BEGIN ENTRIES PROVIDED

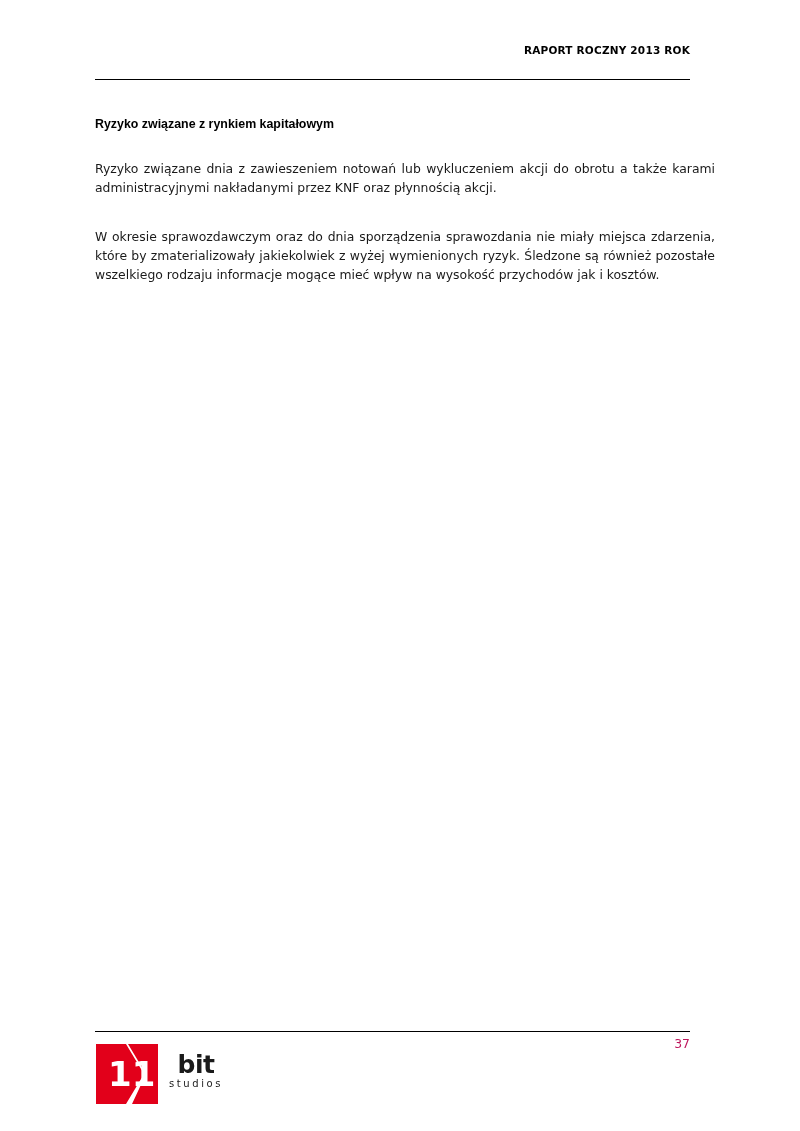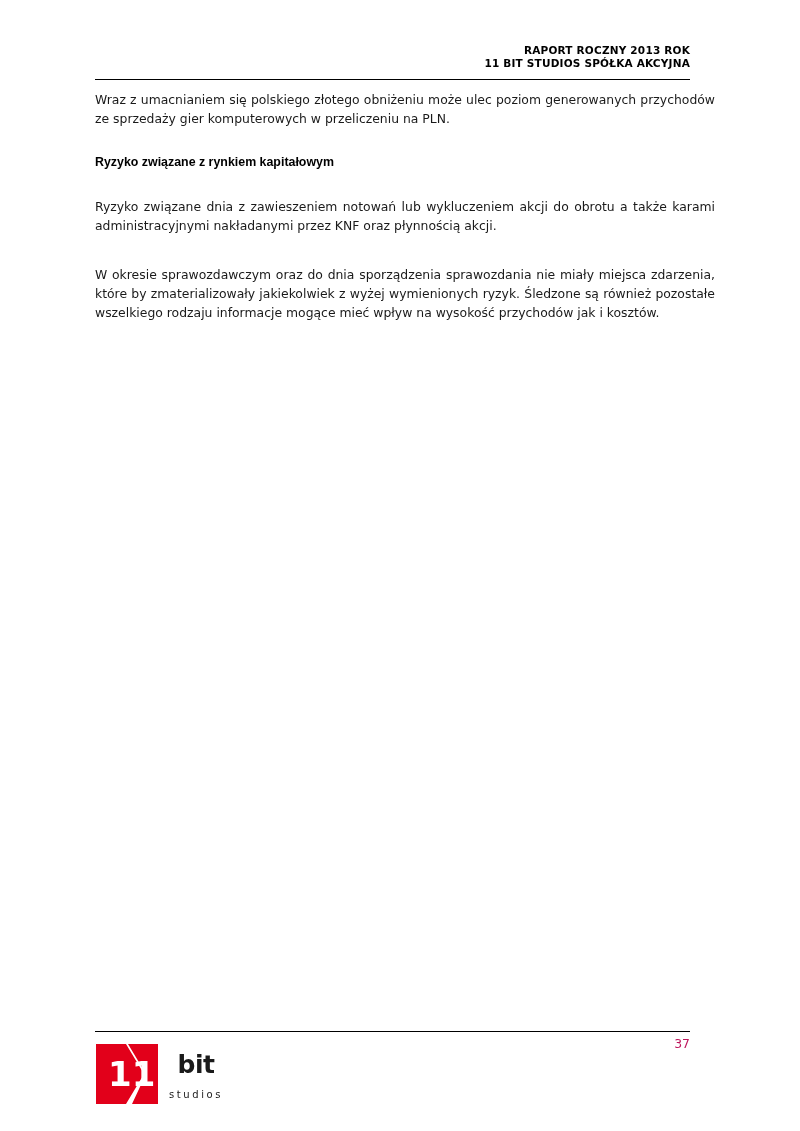--- a/index.html
+++ b/index.html
@@ -135,7 +135,6 @@
 
   <div class="header">
     <div class="header-line">RAPORT ROCZNY 2013 ROK</div>
-    <div class="header-line">11 BIT STUDIOS SPÓŁKA AKCYJNA</div>
   </div>
   <div class="header-rule"></div>
 

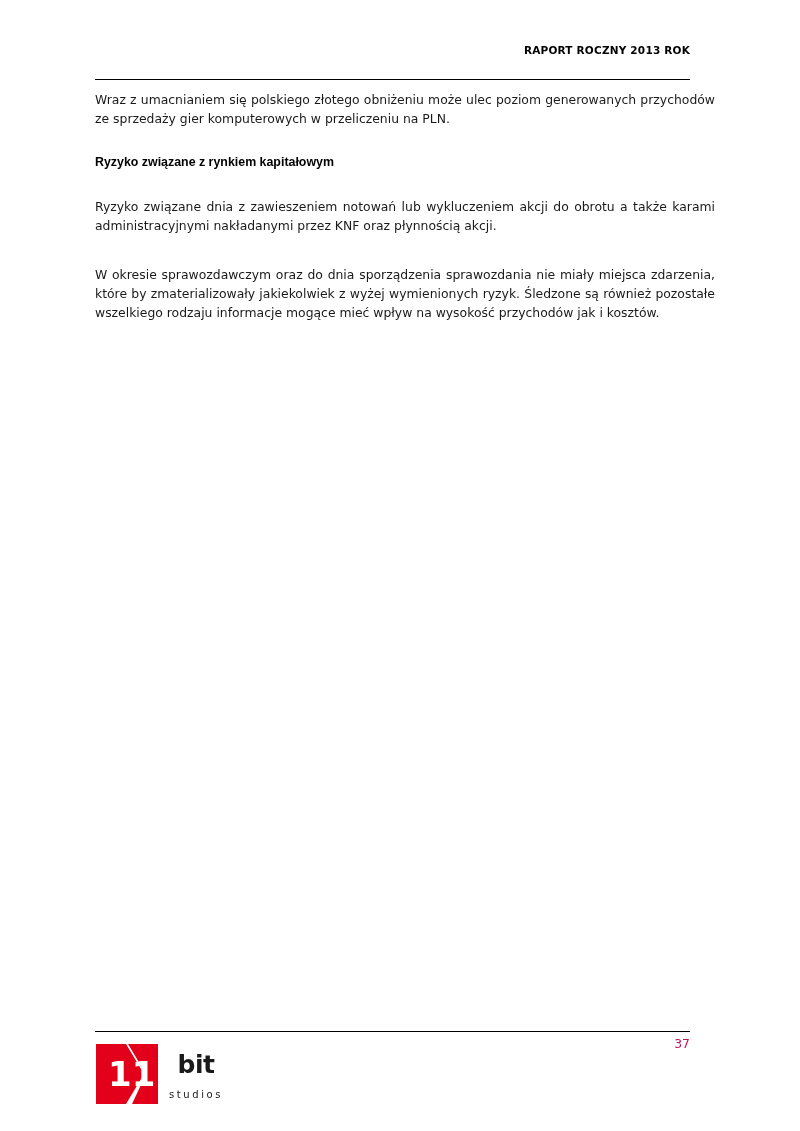--- a/index.html
+++ b/index.html
@@ -139,7 +139,6 @@
   <div class="header-rule"></div>
 
   <div class="content">
-    <p class="para">Wraz z umacnianiem się polskiego złotego obniżeniu może ulec poziom generowanych przychodów ze sprzedaży gier komputerowych w przeliczeniu na PLN.</p>
     <div class="gap-md"></div>
     <h2 class="heading">Ryzyko związane z rynkiem kapitałowym</h2>
     <div class="gap-md"></div>

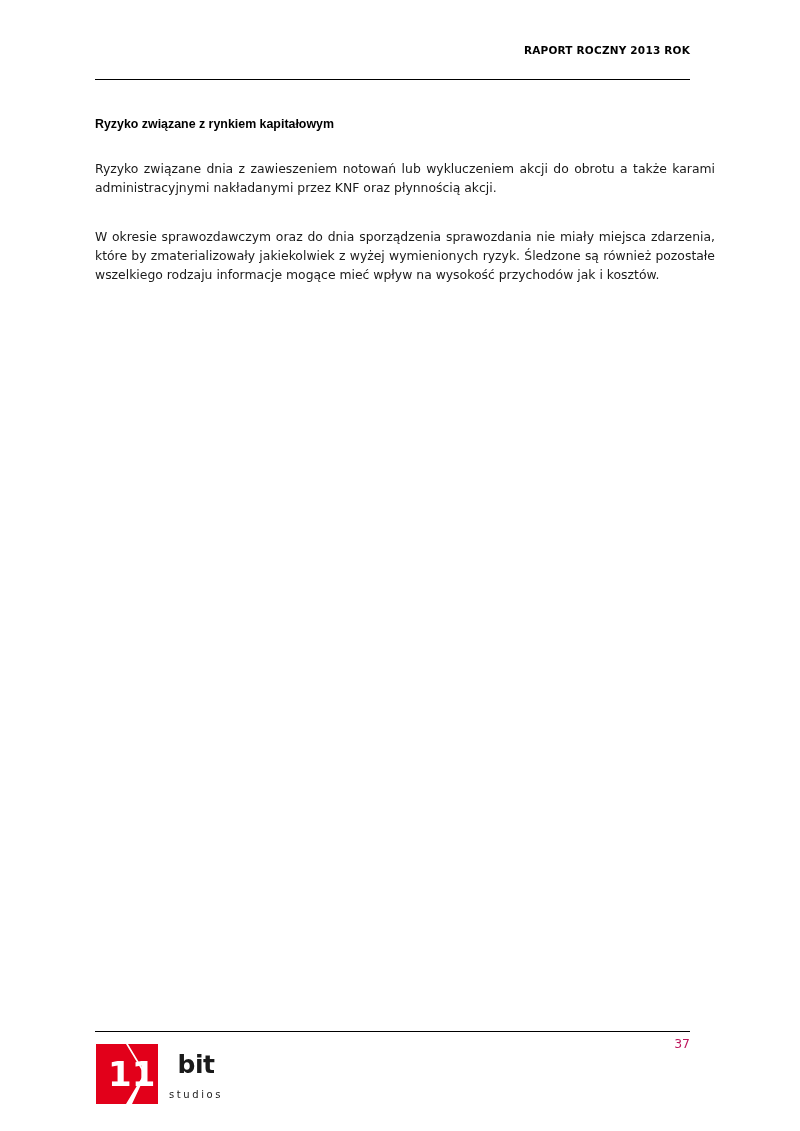--- a/index.html
+++ b/index.html
@@ -125,7 +125,7 @@
     line-height: 12px;
     color: #1a1a1a;
     letter-spacing: 2.6px;
-    margin-top: 12px;
+    margin-top: 1px;
   }
 </style>
 </head>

END ENTRIES PROVIDED

> DIRECTIONS: Could you print all of the entries above exactly as written, minus the pictures?

> TASK RESULT:
--- a/index.html
+++ b/index.html
@@ -135,7 +135,6 @@
 
   <div class="header">
     <div class="header-line">RAPORT ROCZNY 2013 ROK</div>
-    <div class="header-line">11 BIT STUDIOS SPÓŁKA AKCYJNA</div>
   </div>
   <div class="header-rule"></div>
 

--- a/index.html
+++ b/index.html
@@ -139,7 +139,6 @@
   <div class="header-rule"></div>
 
   <div class="content">
-    <p class="para">Wraz z umacnianiem się polskiego złotego obniżeniu może ulec poziom generowanych przychodów ze sprzedaży gier komputerowych w przeliczeniu na PLN.</p>
     <div class="gap-md"></div>
     <h2 class="heading">Ryzyko związane z rynkiem kapitałowym</h2>
     <div class="gap-md"></div>

--- a/index.html
+++ b/index.html
@@ -125,7 +125,7 @@
     line-height: 12px;
     color: #1a1a1a;
     letter-spacing: 2.6px;
-    margin-top: 12px;
+    margin-top: 1px;
   }
 </style>
 </head>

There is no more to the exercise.